AVAILABLE DATA
#####
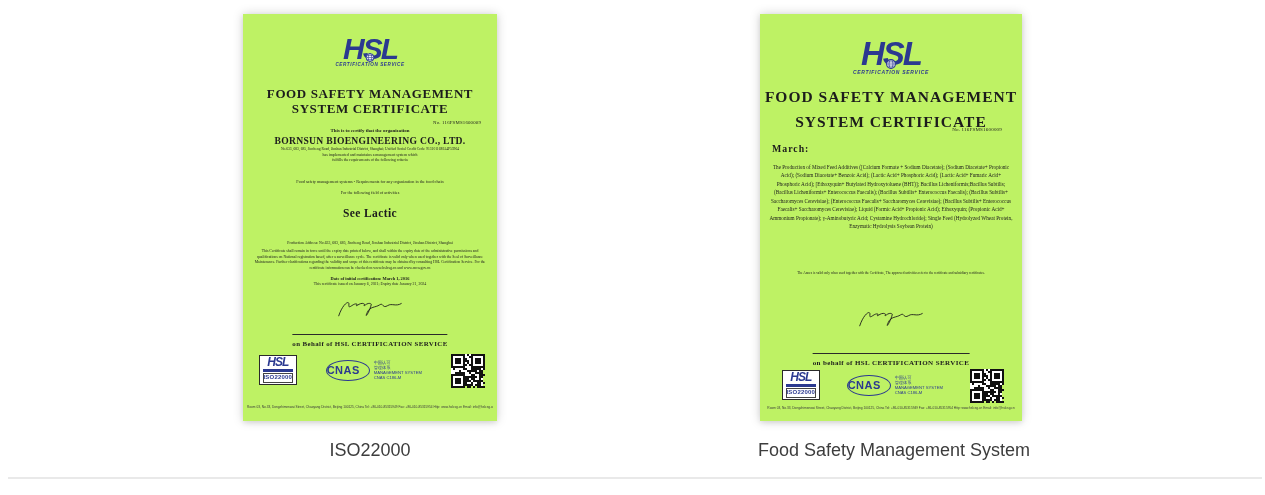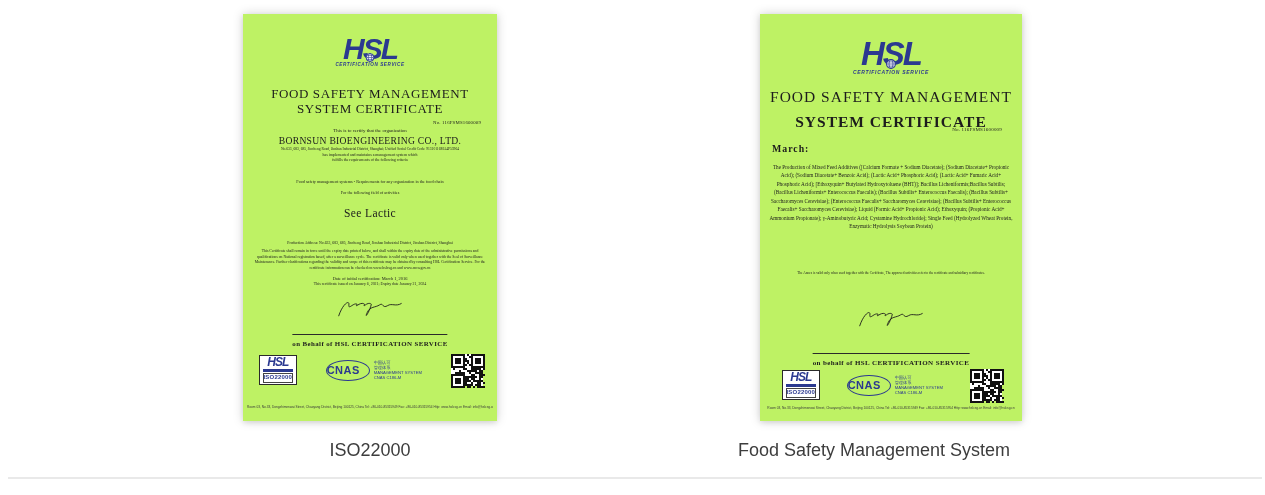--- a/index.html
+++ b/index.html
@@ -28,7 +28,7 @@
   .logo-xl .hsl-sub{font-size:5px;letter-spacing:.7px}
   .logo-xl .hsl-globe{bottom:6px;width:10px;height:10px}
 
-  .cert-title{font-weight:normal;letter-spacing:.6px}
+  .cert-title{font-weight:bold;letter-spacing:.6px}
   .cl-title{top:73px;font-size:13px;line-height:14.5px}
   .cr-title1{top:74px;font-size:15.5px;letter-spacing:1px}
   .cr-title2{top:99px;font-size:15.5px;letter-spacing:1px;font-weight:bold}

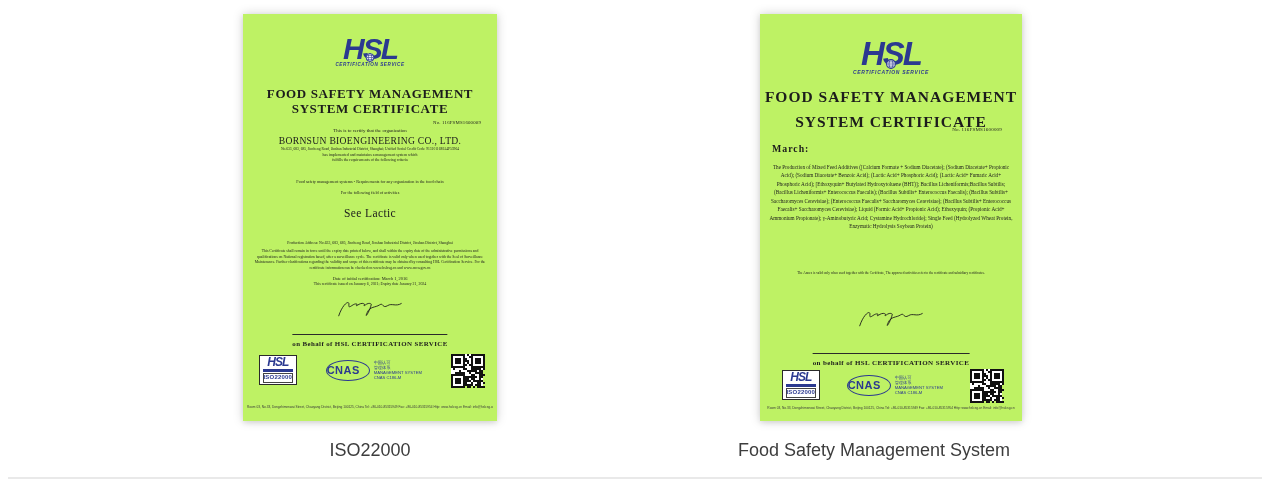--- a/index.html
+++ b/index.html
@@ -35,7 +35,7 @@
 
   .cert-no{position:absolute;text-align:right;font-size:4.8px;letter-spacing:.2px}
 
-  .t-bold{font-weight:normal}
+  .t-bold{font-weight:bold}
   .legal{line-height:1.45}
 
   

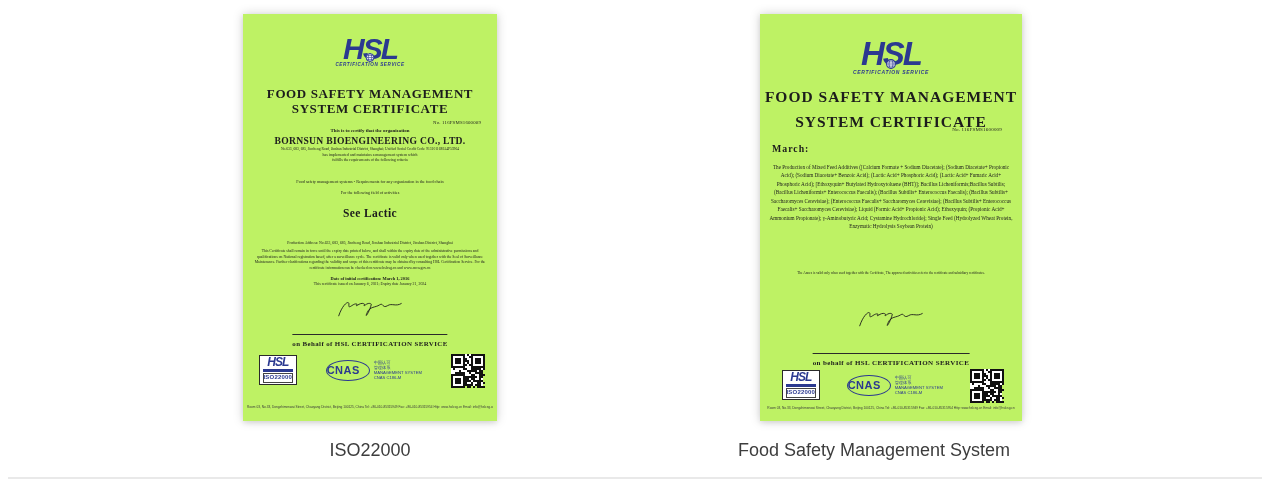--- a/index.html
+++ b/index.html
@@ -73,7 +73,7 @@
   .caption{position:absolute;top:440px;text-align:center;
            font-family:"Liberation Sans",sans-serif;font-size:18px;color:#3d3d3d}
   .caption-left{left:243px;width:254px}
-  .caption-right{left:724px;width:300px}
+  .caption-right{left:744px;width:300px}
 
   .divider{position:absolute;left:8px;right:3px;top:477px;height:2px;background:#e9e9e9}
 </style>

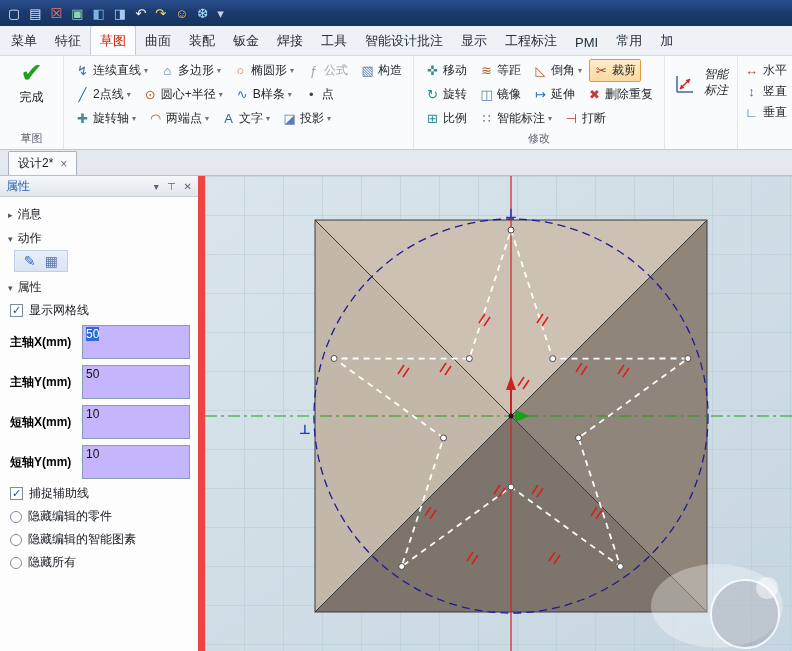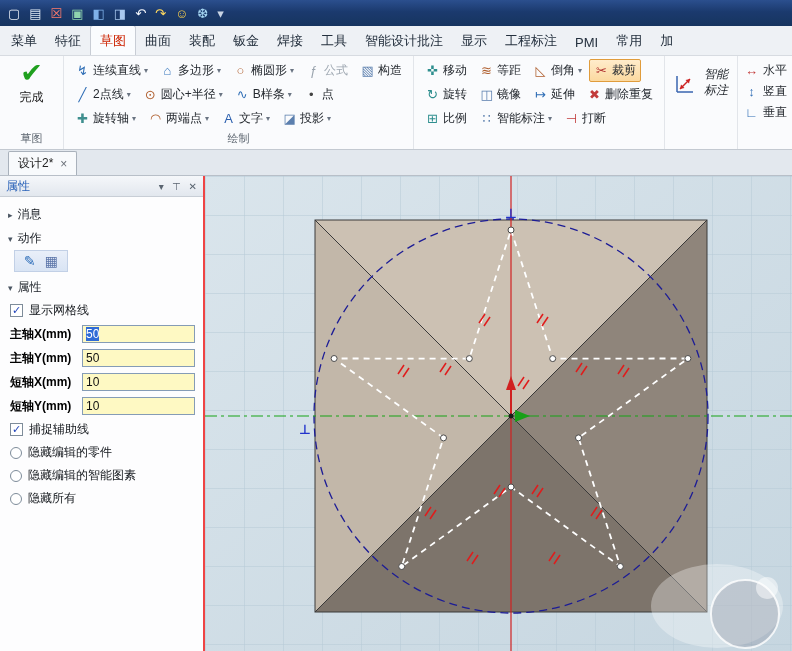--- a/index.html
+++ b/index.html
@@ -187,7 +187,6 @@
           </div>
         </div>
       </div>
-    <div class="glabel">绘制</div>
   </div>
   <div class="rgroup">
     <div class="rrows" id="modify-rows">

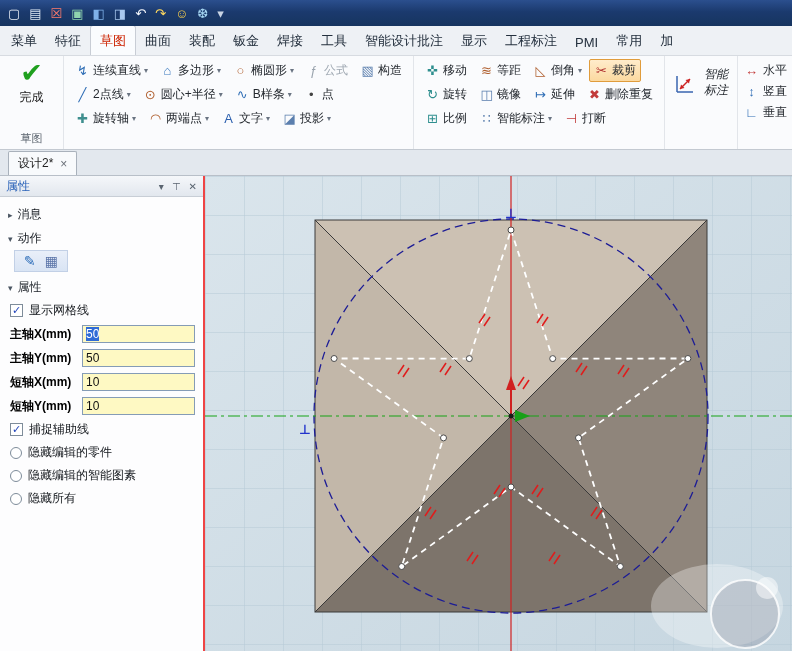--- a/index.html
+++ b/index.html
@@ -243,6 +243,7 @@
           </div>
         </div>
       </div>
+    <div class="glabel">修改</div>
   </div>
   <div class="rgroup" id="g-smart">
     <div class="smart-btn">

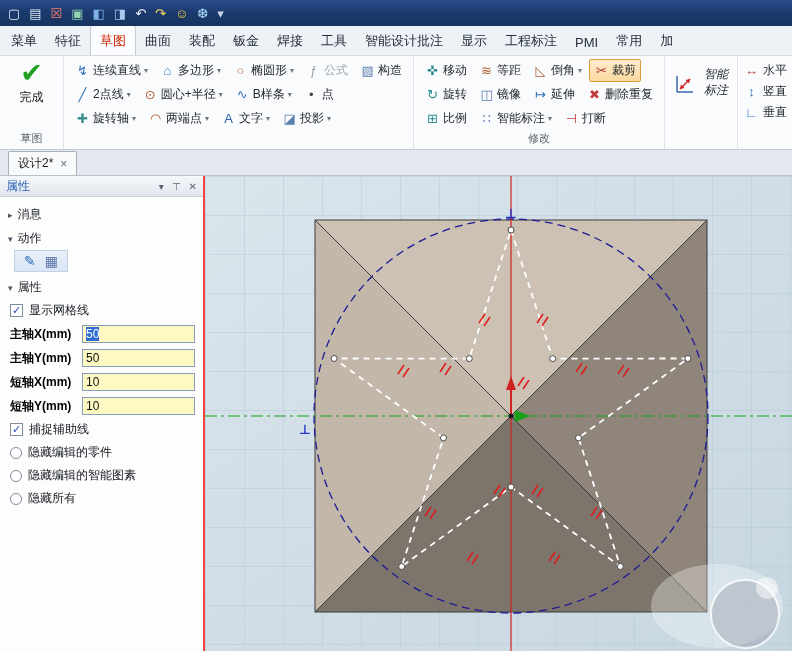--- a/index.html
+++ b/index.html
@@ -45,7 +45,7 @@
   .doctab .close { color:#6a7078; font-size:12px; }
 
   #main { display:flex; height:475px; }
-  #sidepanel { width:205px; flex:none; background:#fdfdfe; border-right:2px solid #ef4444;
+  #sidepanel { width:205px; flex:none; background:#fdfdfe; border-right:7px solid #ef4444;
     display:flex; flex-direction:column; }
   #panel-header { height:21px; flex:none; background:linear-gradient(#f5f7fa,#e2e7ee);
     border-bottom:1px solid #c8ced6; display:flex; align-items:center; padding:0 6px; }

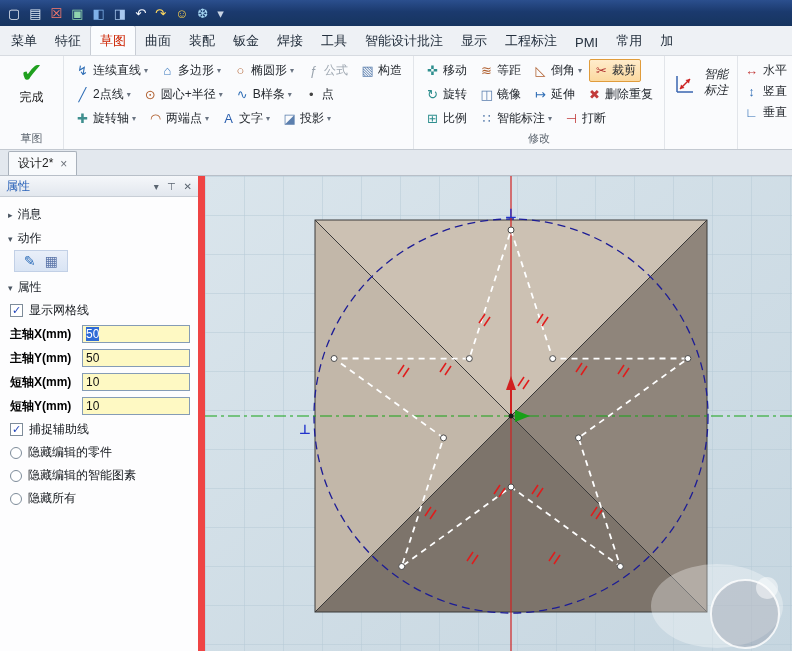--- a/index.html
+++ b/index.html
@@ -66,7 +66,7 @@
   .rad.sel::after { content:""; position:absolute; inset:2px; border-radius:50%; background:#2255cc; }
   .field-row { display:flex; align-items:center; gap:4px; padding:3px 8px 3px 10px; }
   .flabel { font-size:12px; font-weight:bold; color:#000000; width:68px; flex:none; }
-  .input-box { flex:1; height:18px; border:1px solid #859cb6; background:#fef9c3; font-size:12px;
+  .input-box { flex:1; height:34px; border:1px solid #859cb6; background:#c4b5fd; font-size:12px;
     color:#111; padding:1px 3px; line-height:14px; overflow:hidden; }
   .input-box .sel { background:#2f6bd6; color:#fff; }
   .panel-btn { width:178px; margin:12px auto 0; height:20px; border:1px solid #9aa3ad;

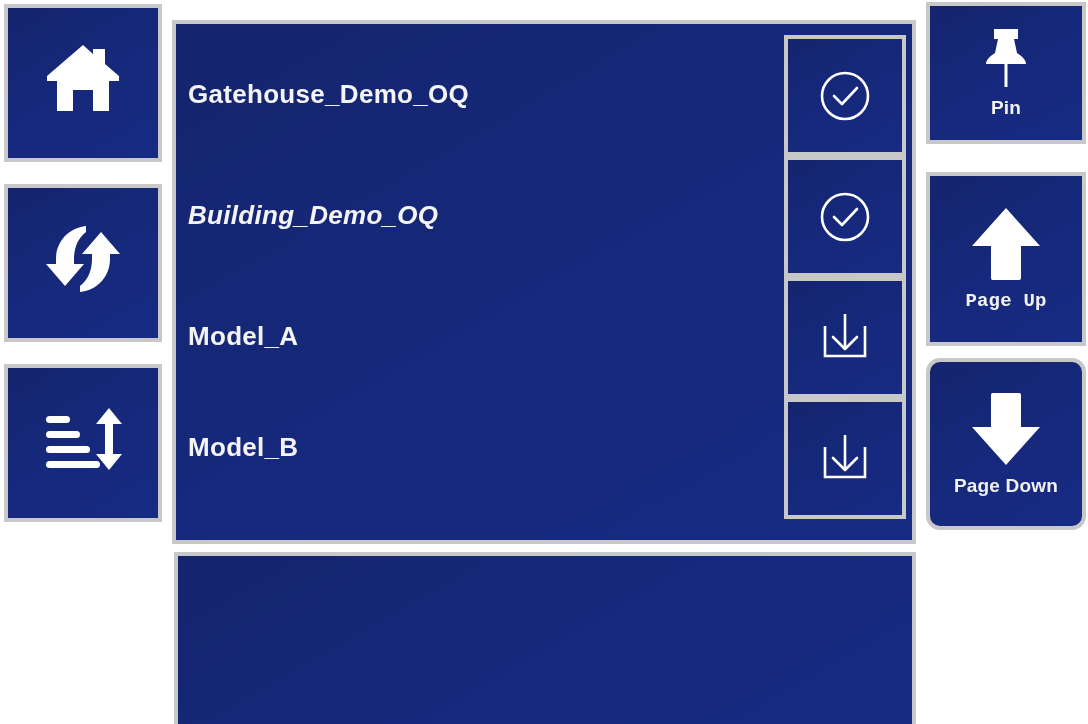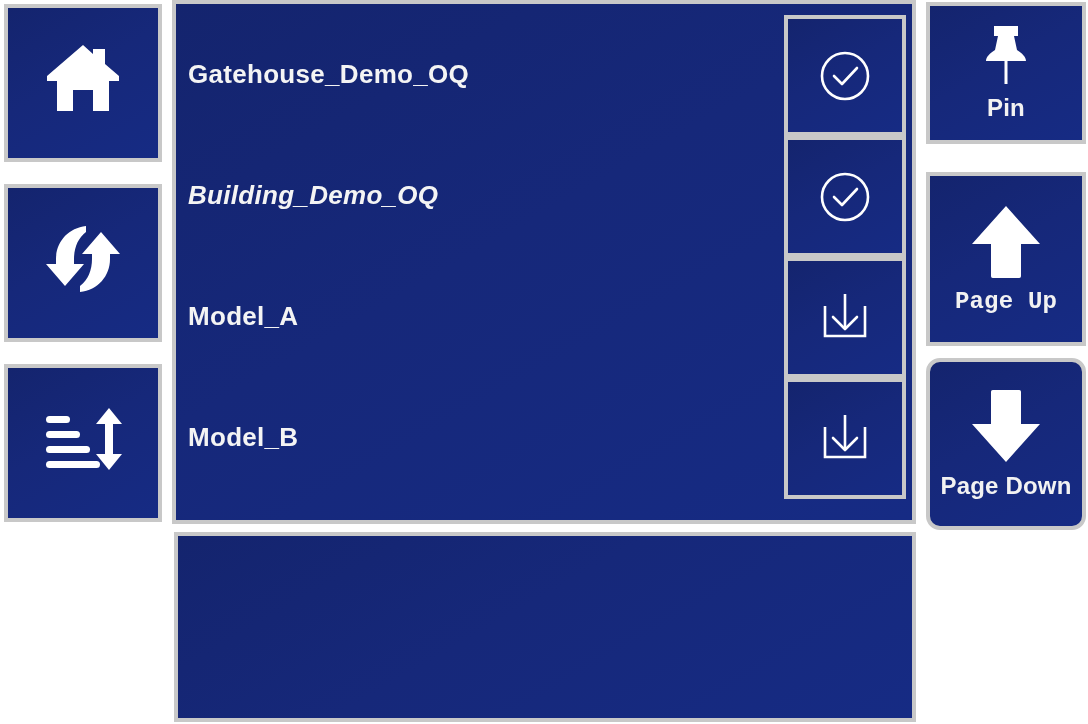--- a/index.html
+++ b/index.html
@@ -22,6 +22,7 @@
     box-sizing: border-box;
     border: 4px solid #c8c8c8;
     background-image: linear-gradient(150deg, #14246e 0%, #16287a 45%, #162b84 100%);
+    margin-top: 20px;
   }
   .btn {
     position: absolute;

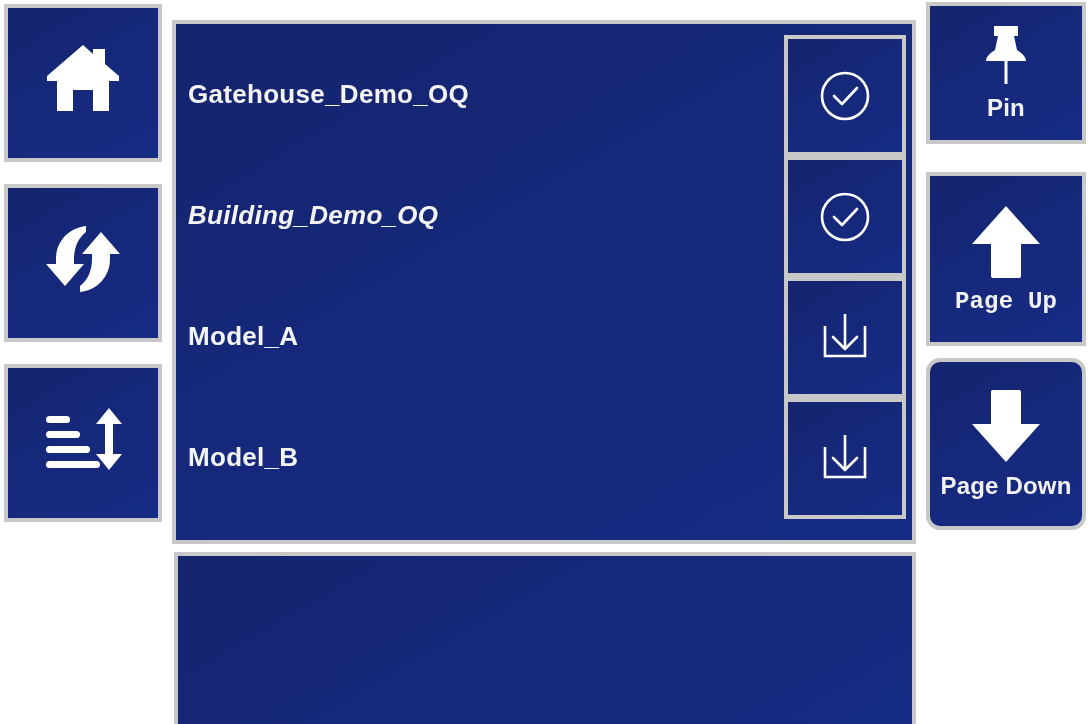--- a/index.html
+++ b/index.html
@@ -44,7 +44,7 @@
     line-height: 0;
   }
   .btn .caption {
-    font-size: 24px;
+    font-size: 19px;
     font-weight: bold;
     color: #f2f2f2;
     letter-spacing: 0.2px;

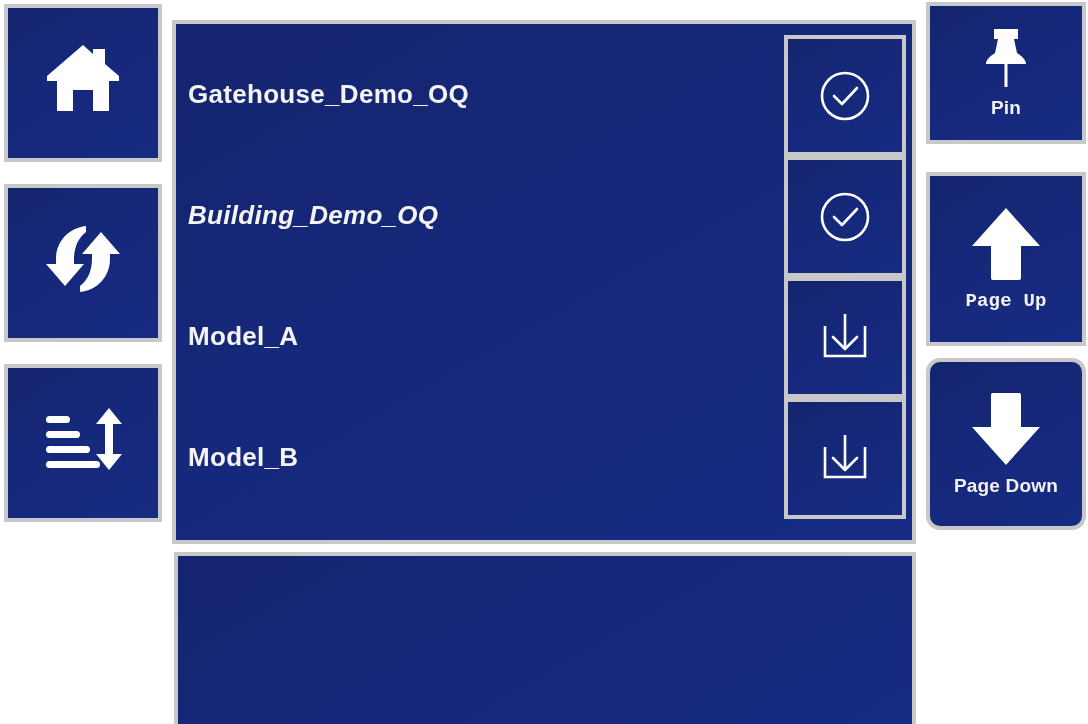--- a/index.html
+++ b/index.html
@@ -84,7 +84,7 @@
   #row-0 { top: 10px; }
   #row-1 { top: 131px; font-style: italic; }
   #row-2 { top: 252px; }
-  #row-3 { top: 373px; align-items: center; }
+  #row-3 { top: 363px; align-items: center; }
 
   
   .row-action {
#####
TASK STATEMENT
Display every line of the listing that contains the string "caption".

EXERCISE RESPONSE
   .caption{position:absolute;top:440px;text-align:center;
   .caption-left{left:243px;width:254px}
-  .caption-right{left:724px;width:300px}
+  .caption-right{left:744px;width:300px}
   .btn .caption {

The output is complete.